EXERCISE REQUIREMENTS = As the answer, give exactly the lines of the records below from the one with "top:119px;font-family:Liberation Mono, monospace;" through the one with "-611,6 +611,7 @@", ends included and pictures left out.

(Extracted records)
^^^^^^^^^^^^^^^^

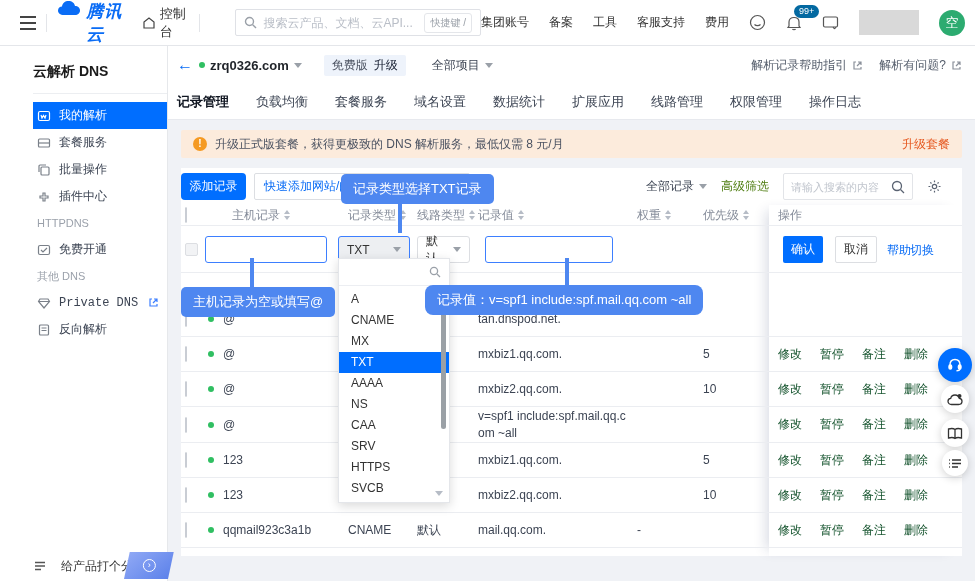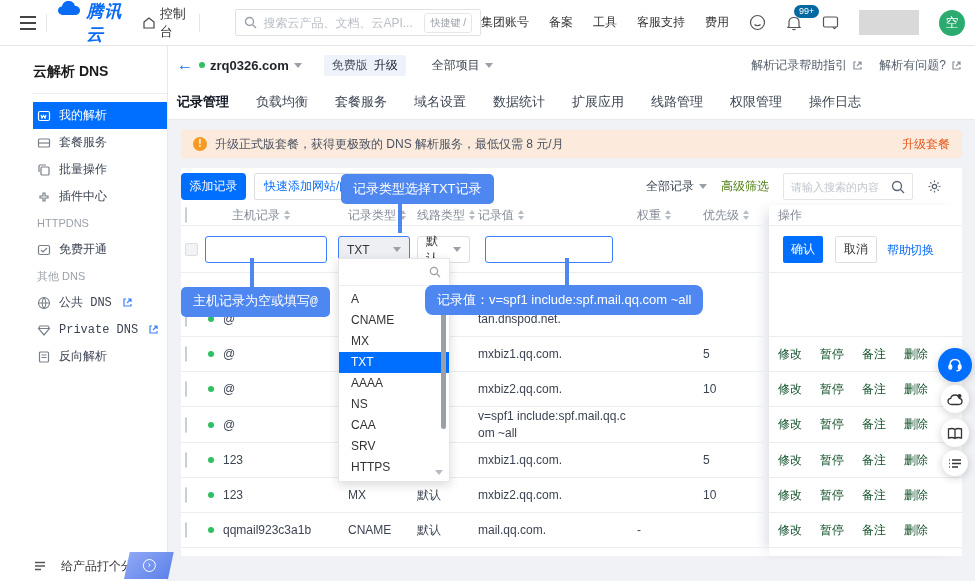--- a/index.html
+++ b/index.html
@@ -270,20 +270,6 @@
 
     <div class="sb-section">其他 DNS</div>
 
-    <div class="sb-item">
-      <span class="sbicon">
-        <svg width="14" height="14" viewBox="0 0 14 14" fill="none" stroke="currentColor" stroke-width="1.1">
-            <circle cx="7" cy="7" r="5.5"></circle>
-            <path d="M1.5 7 H12.5 M7 1.5 C4.5 4 4.5 10 7 12.5 C9.5 10 9.5 4 7 1.5"></path>
-          </svg>
-      </span>
-      <span>公共 DNS</span>
-      <span class="ext-ic">
-        <svg width="11" height="11" viewBox="0 0 11 11" fill="none" stroke="currentColor" stroke-width="1.2">
-            <path d="M4 2 H2 V9 H9 V7 M6 2 H9 V5 M9 2 L5 6"></path>
-          </svg>
-      </span>
-    </div>
     <div class="sb-item">
       <span class="sbicon">
         <svg width="14" height="14" viewBox="0 0 14 14" fill="none" stroke="currentColor" stroke-width="1.2">

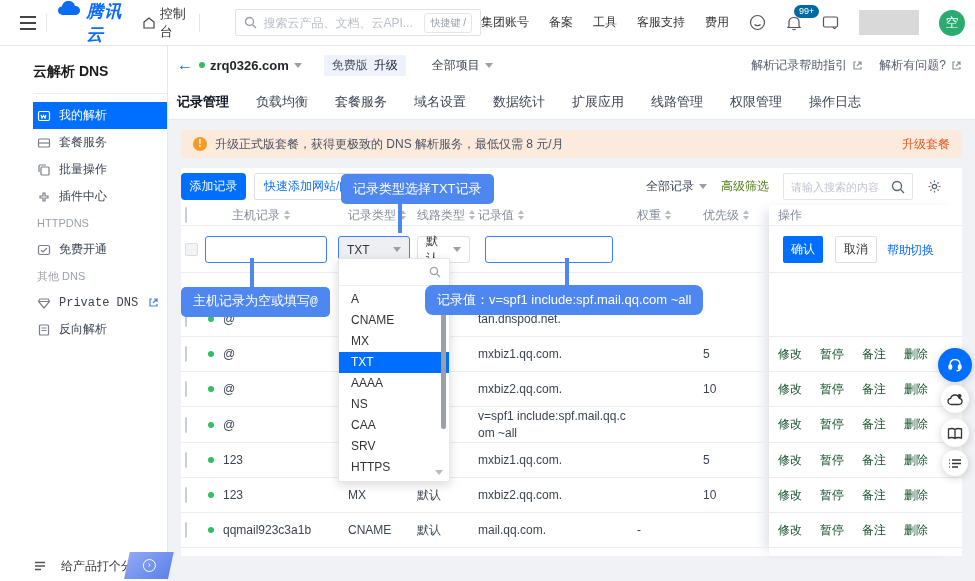--- a/index.html
+++ b/index.html
@@ -132,7 +132,7 @@
   
   .tip { position:absolute; background:#4e87f0; color:#fff; font-size:13px; height:30px; line-height:30px; padding:0 12px; border-radius:5px; white-space:nowrap; z-index:8; }
   .tip1 { left:121px; top:6px;margin-left:39px; }
-  .tip2 { left:0; top:119px;font-family:Liberation Mono, monospace; }
+  .tip2 { left:0; top:119px; }
   .tip3 { left:244px; top:117px; border-radius:8px; }
   .stem { position:absolute; width:4px; background:#4e87f0; z-index:8; }
   .stem1 { left:217px; top:35px; height:30px; }

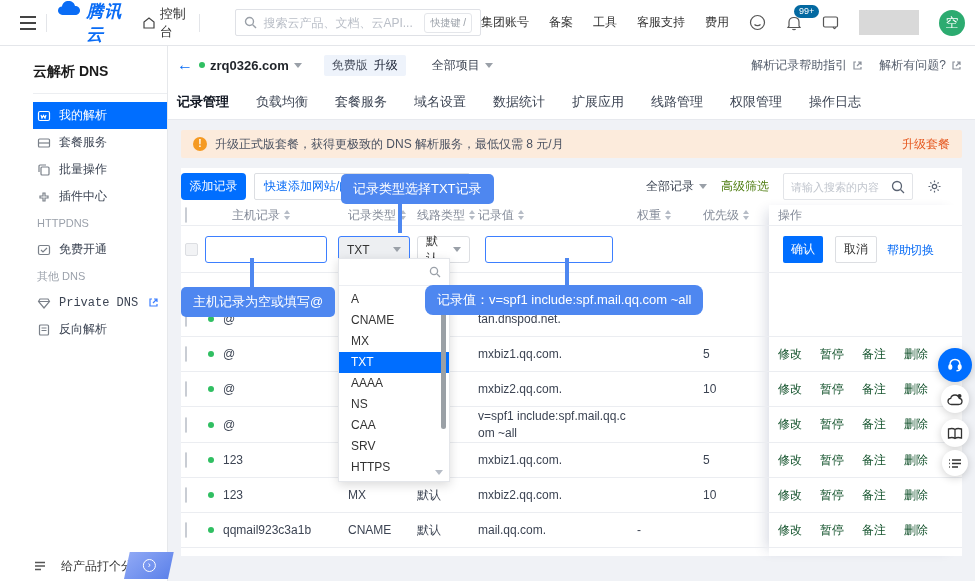--- a/index.html
+++ b/index.html
@@ -611,6 +611,7 @@
           <div class="dd-opt">CAA</div>
           <div class="dd-opt">SRV</div>
           <div class="dd-opt">HTTPS</div>
+          <div class="dd-opt">SVCB</div>
           <span class="dd-scroll"></span>
           <span class="dd-more"><span class="caret"></span></span>
         </div>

^^^^^^^^^^^^^^^^

TASK SOLUTION =
-  .tip2 { left:0; top:119px;font-family:Liberation Mono, monospace; }
+  .tip2 { left:0; top:119px; }
   .tip3 { left:244px; top:117px; border-radius:8px; }
   .stem { position:absolute; width:4px; background:#4e87f0; z-index:8; }
   .stem1 { left:217px; top:35px; height:30px; }

--- a/index.html
+++ b/index.html
@@ -611,6 +611,7 @@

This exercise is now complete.